I seldom use on camera flash. I honestly despise the look of flat images that lack dimension. One of the elements we concentrate on during the wedding day, as well as in my workshops, is the use of off camera light. I'll use a remote light for nearly every element of the day that requires supplemental lighting. The first dance, blessings, toasts, parent dances, and other highlights are some examples where on camera flash just wont cut it in my world. However, what about other periods of the day that aren't "highlights"?  
 
Paulina and Chris had a phenomenal chemistry. I was constantly observing them taking a moment in their own little world. It's really easy to take a breather while the main course is being served to guests, and there are a few other "lulls" during a reception when there's not much going on. However, it's these periods throughout the day that may produce some of the most compelling moments that capture the essence of the couple.

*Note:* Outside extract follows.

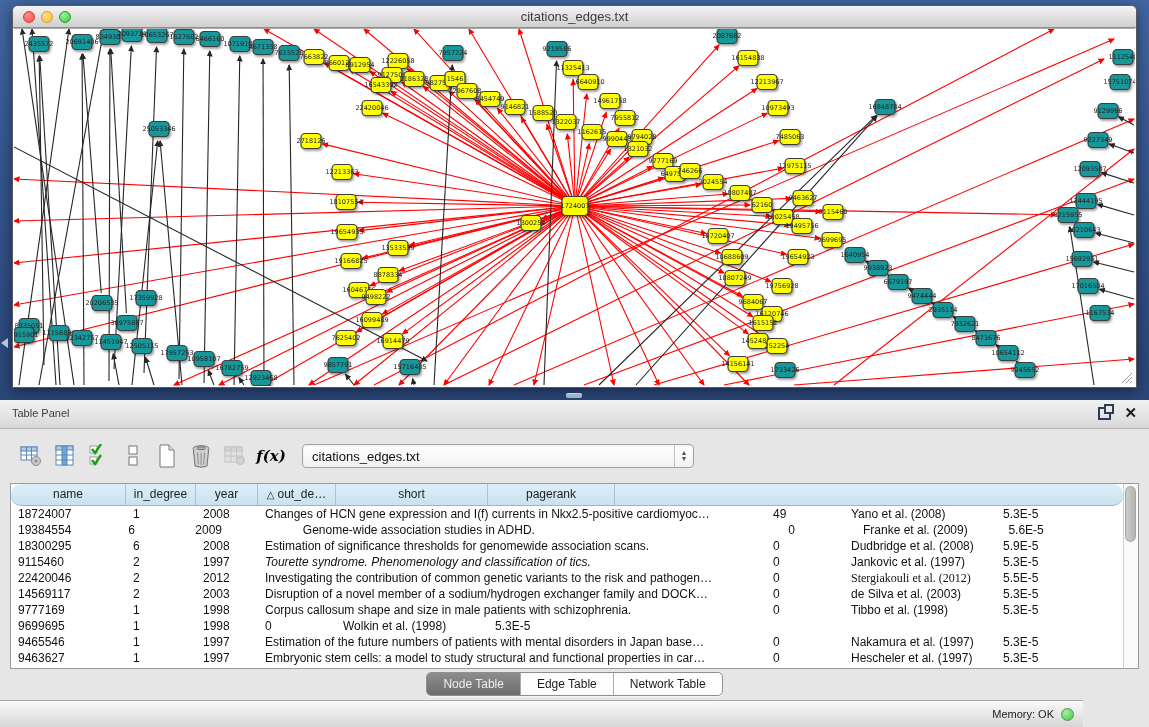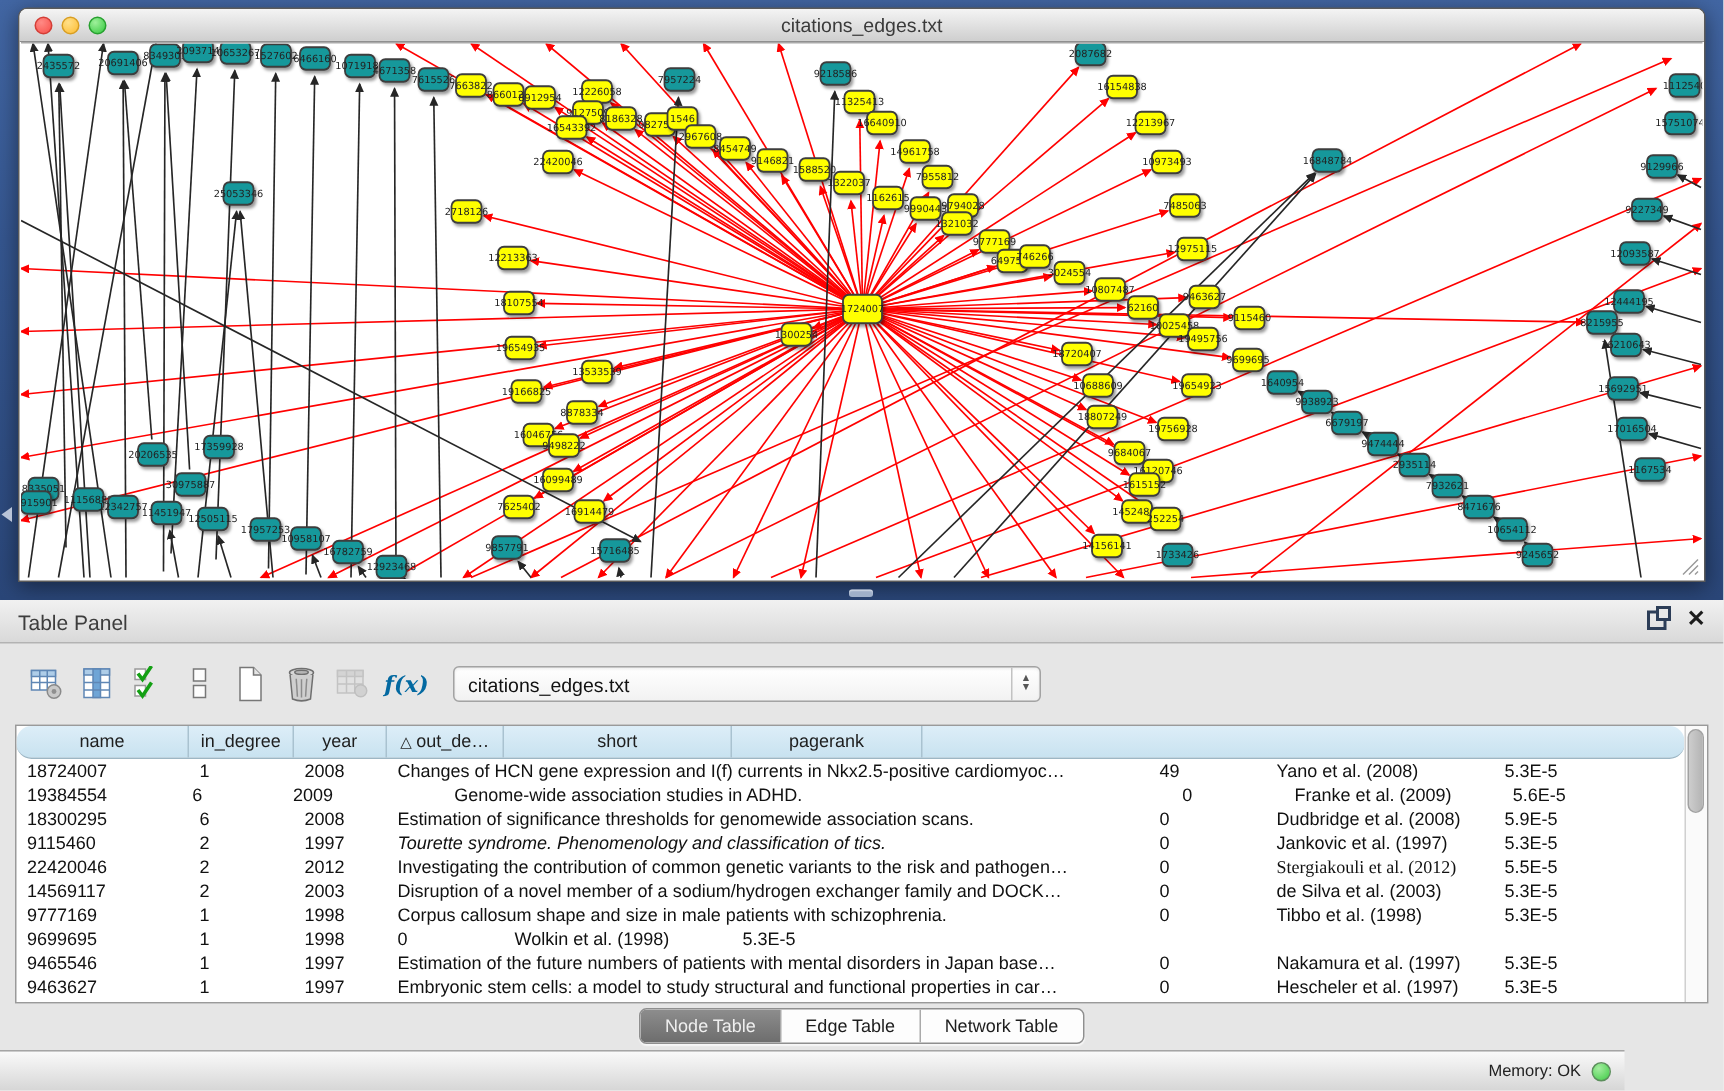"Table Panel" #panel-header .ph-title { font-size: 14px -> 11px }
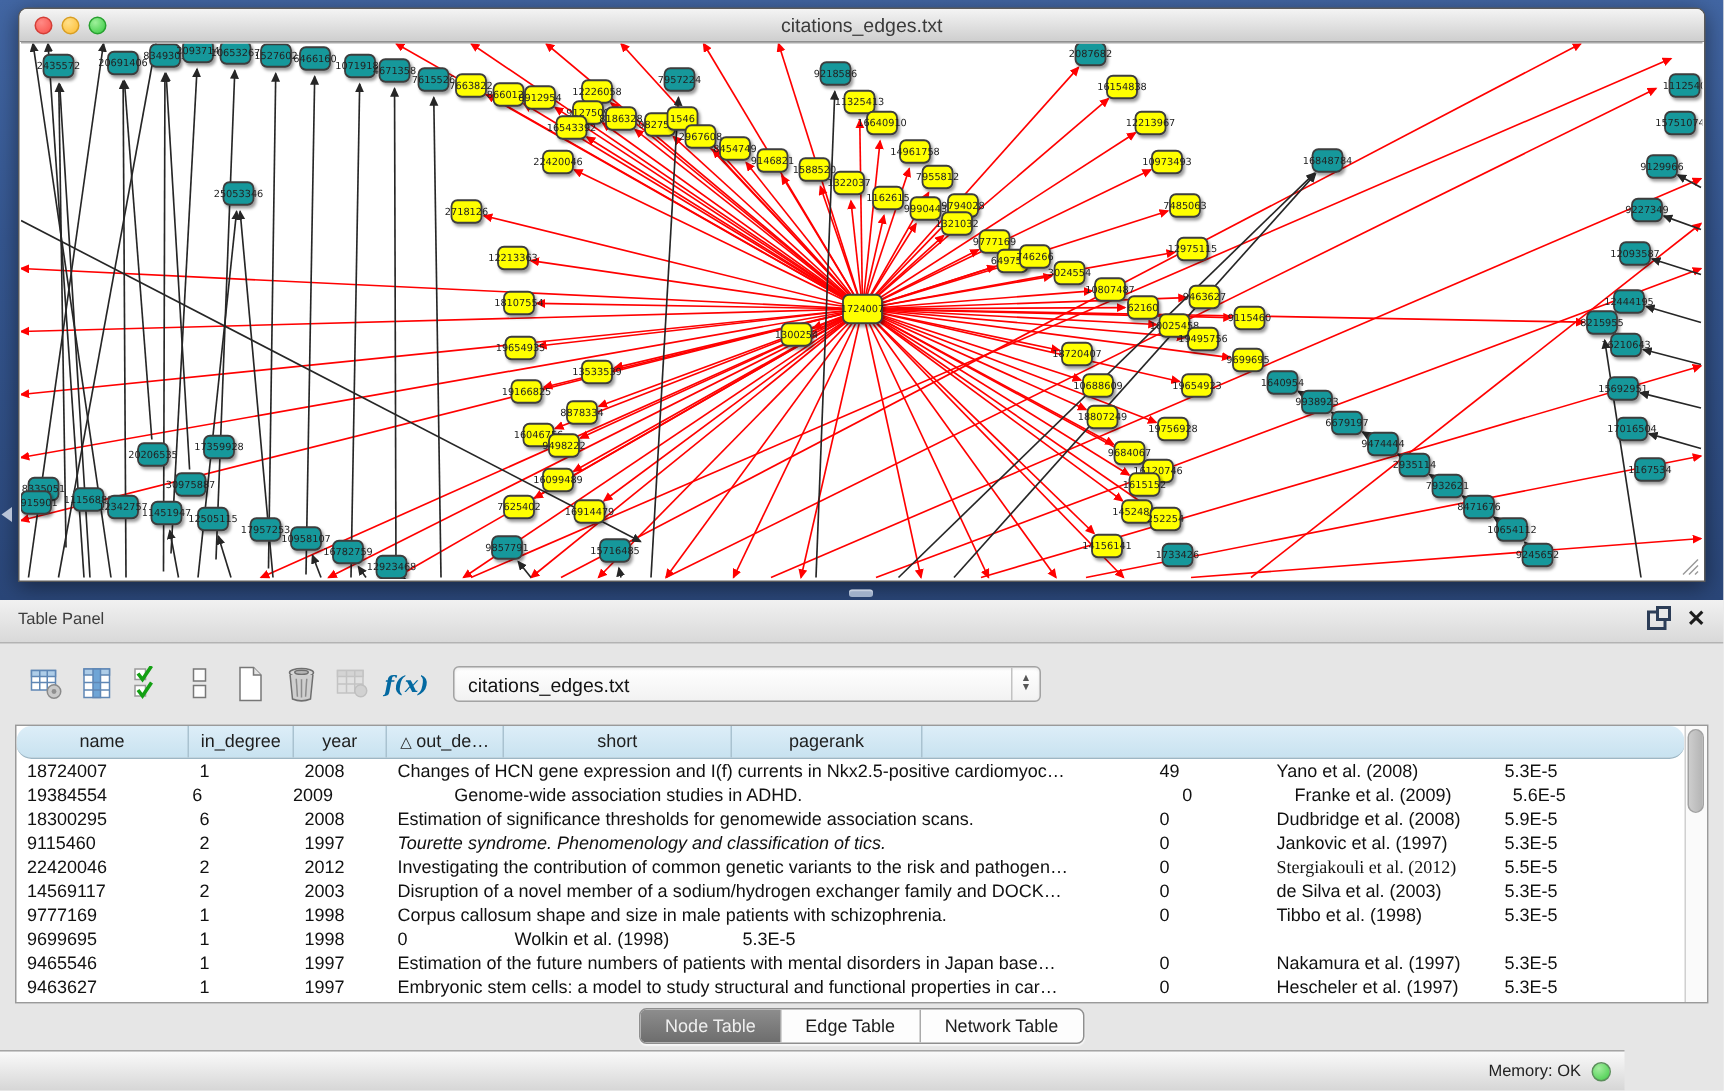"f(x)" #fx-icon { color: #0369a1 -> #000000 }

The back story for this image- The main course was being served, and everyone was seated. It would have been easy for my assistant and I to get off our feet for a few minutes. However, I couldn't help but notice that Paulina and Chris were incredibly demonstrative with their affection toward one another at their table. The venue, Greystone Hall in Westchester PA is gorgeous. It's reception area is tented, but is open air all around. I knew that the stark darkness behind the bride and groom's table would make for a dramatic backdrop if lit well. I had my assistant sit behind the bride and groom. She held a snooted SB-900 with a monopod, and she pointed it at the couple for quite a while. All I did was position myself with a long lens, and waited for moments to take place. Yes, it took patience. Yes, 7-8 minutes might seem like an eternity while waiting for a moment, but it was well worth it. The image is real, the moment is real, and the off camera light gave it a dimension that you just can't get with a flash sitting on the camera.